*Required work:* When you reach the line that contains "html: <div>Split</div> ->", please begin copying, and carry on exactly to the last line of the material, leaving out every picture.

___

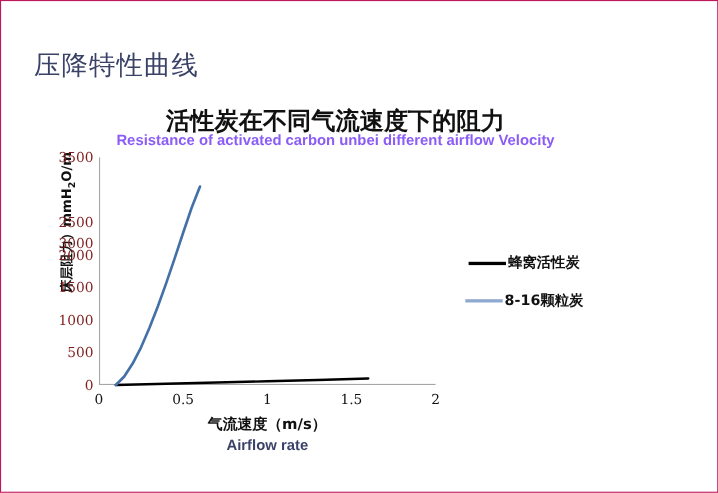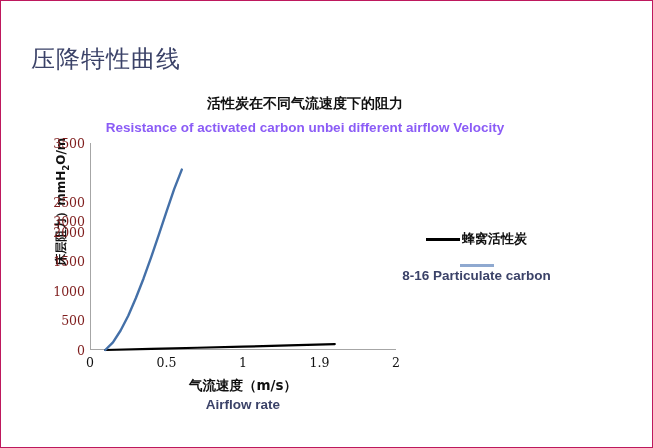"活性炭在不同气流速度下的阻力" #chart-title { font-size: 14px -> 22px }
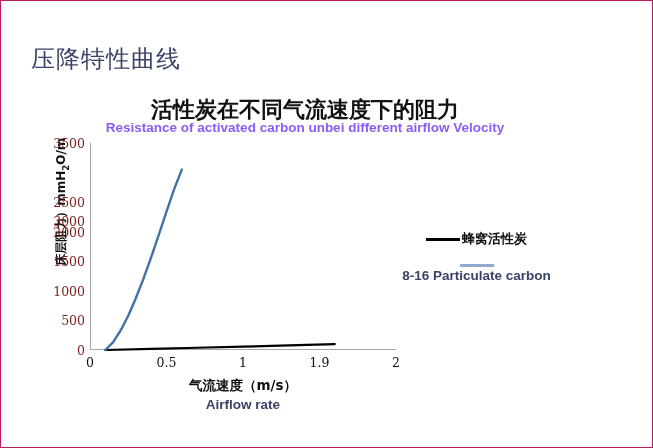"8-16颗粒炭" span.legend-cn { html: none -> <span>8-16颗粒炭</span> }
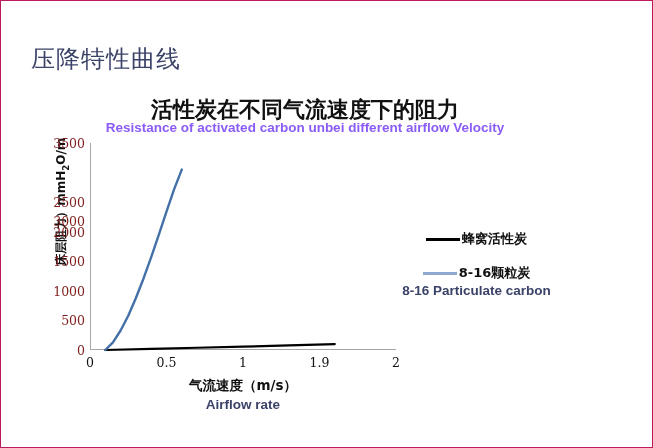"8-16 Particulate carbon" div.legend-en { html: <div>8-16 Particulate carbon</div> -> none }
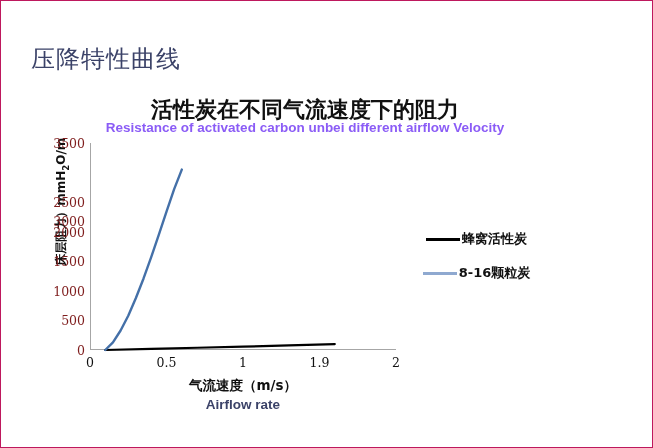"1.9" div.x-tick { text: 1.9 -> 1.5 }
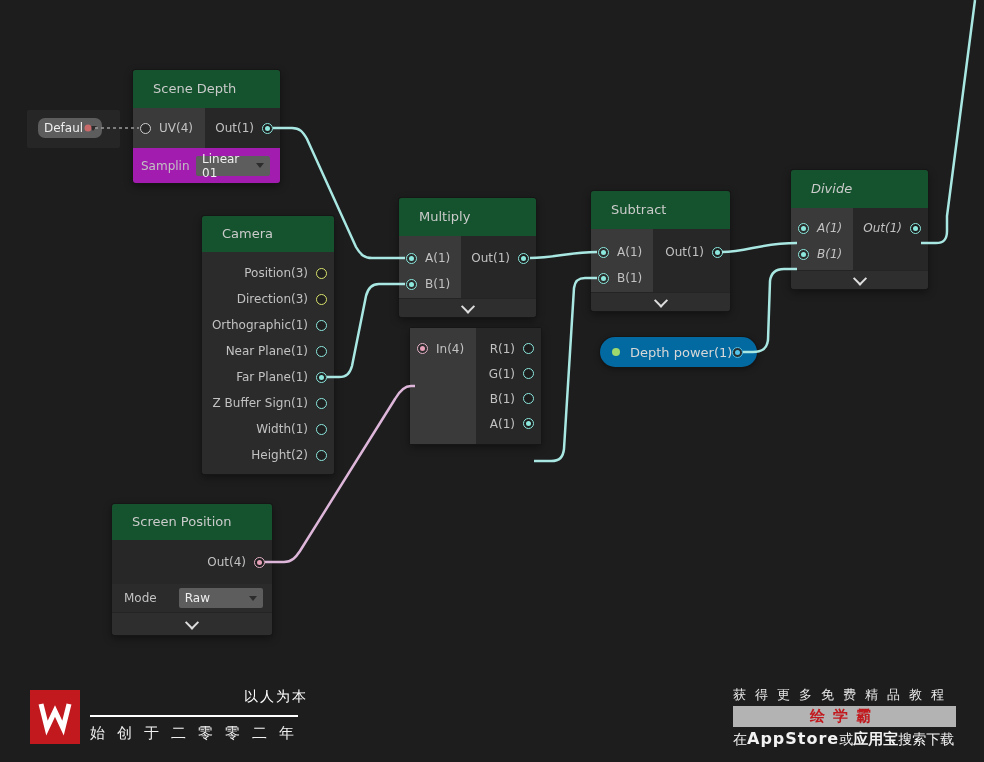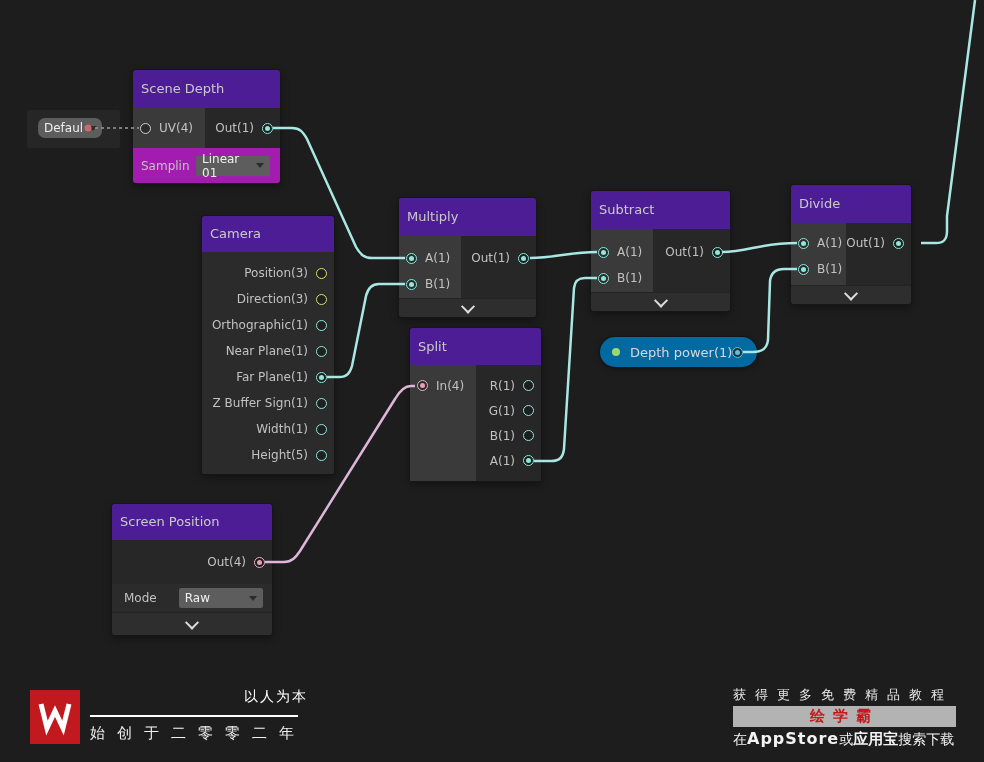"Scene Depth" .ntitle { background: #4c1d95 -> #14532d; padding: 0 8px -> 0 20px }
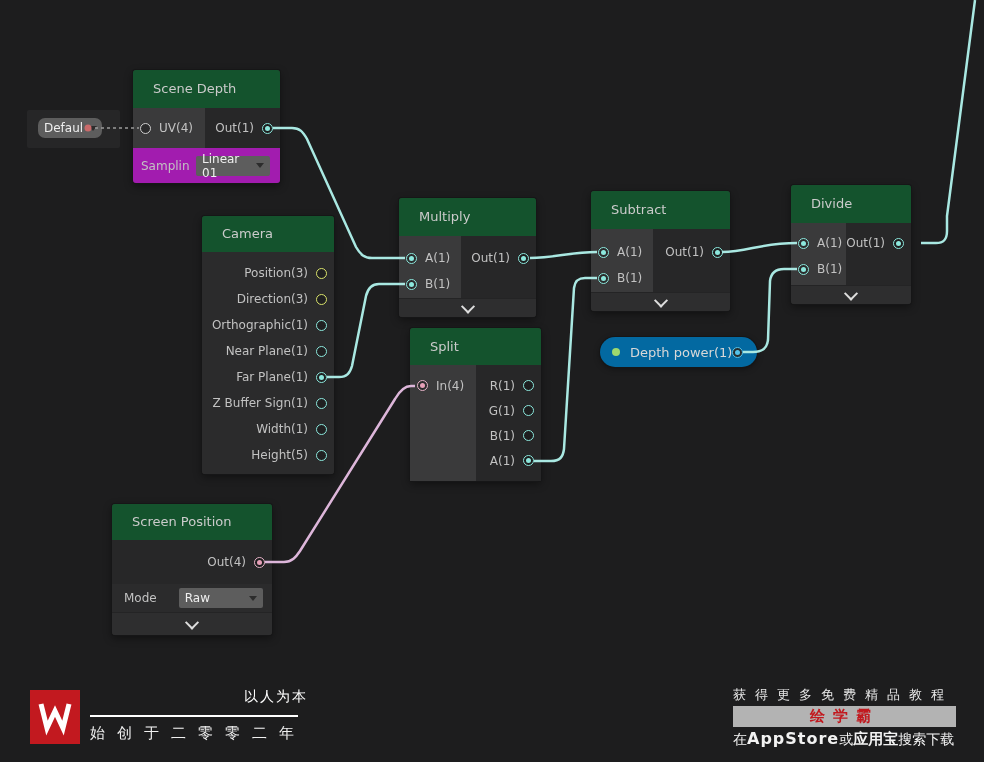"Divide" div.node { font-style: none -> italic; top: 185px -> 170px; width: 120px -> 137px }
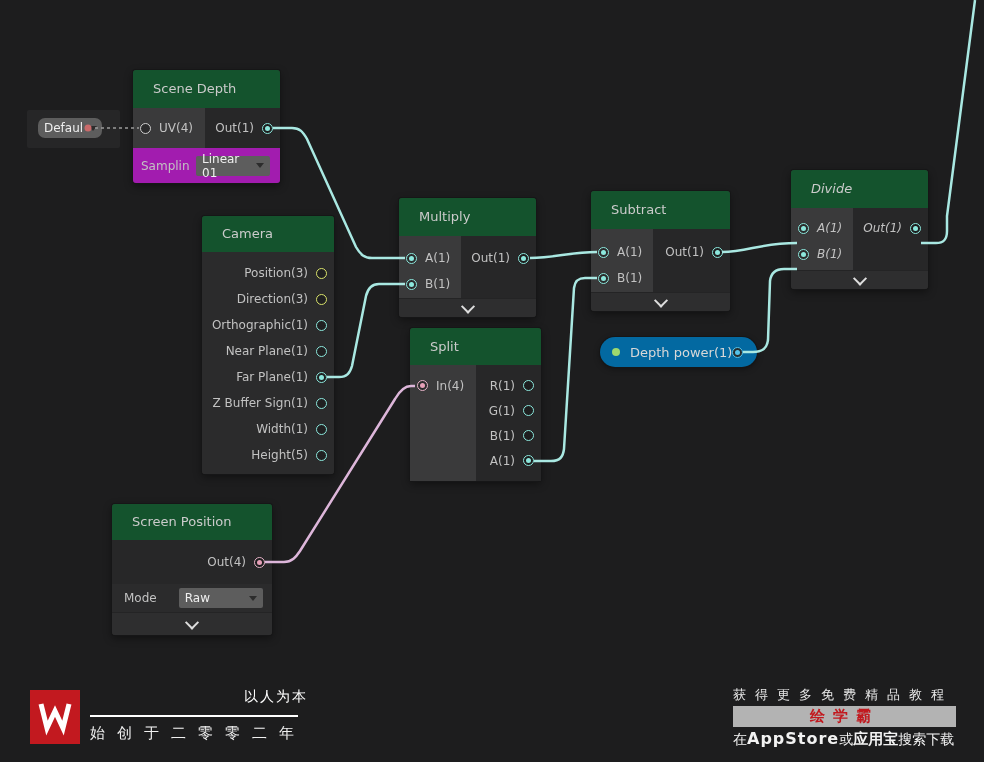"Split" div.ntitle { html: <div>Split</div> -> none }
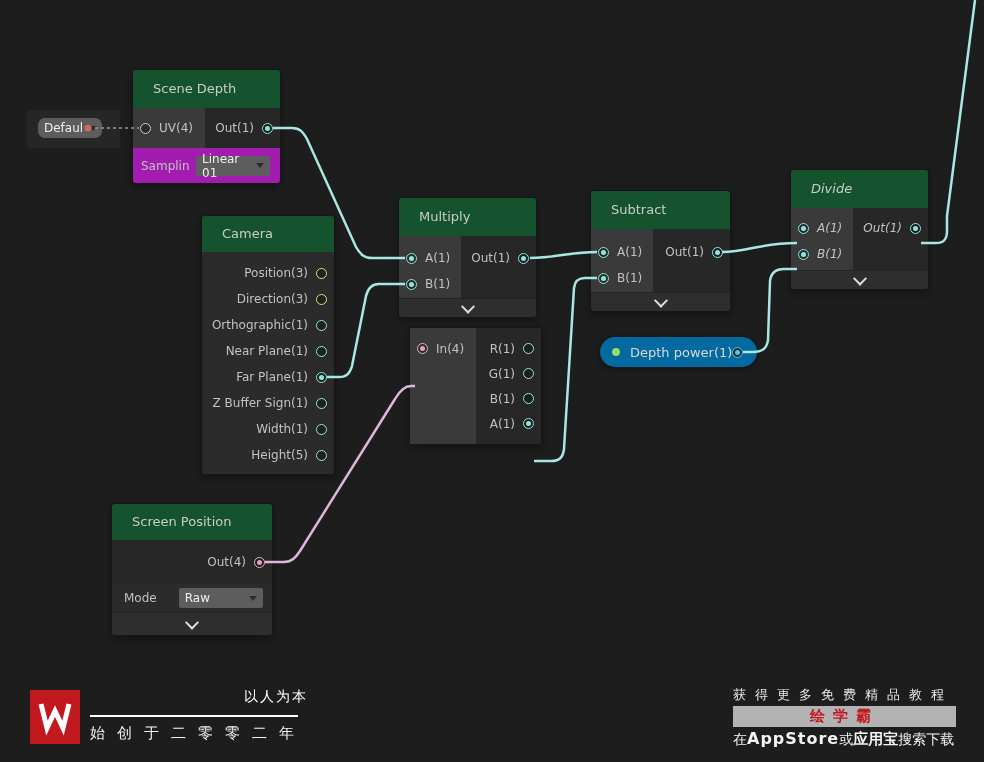"Height(5)" span.plabel { text: 5 -> 2 }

___

*Finished task:*
"Split" div.ntitle { html: <div>Split</div> -> none }
"Height(5)" span.plabel { text: 5 -> 2 }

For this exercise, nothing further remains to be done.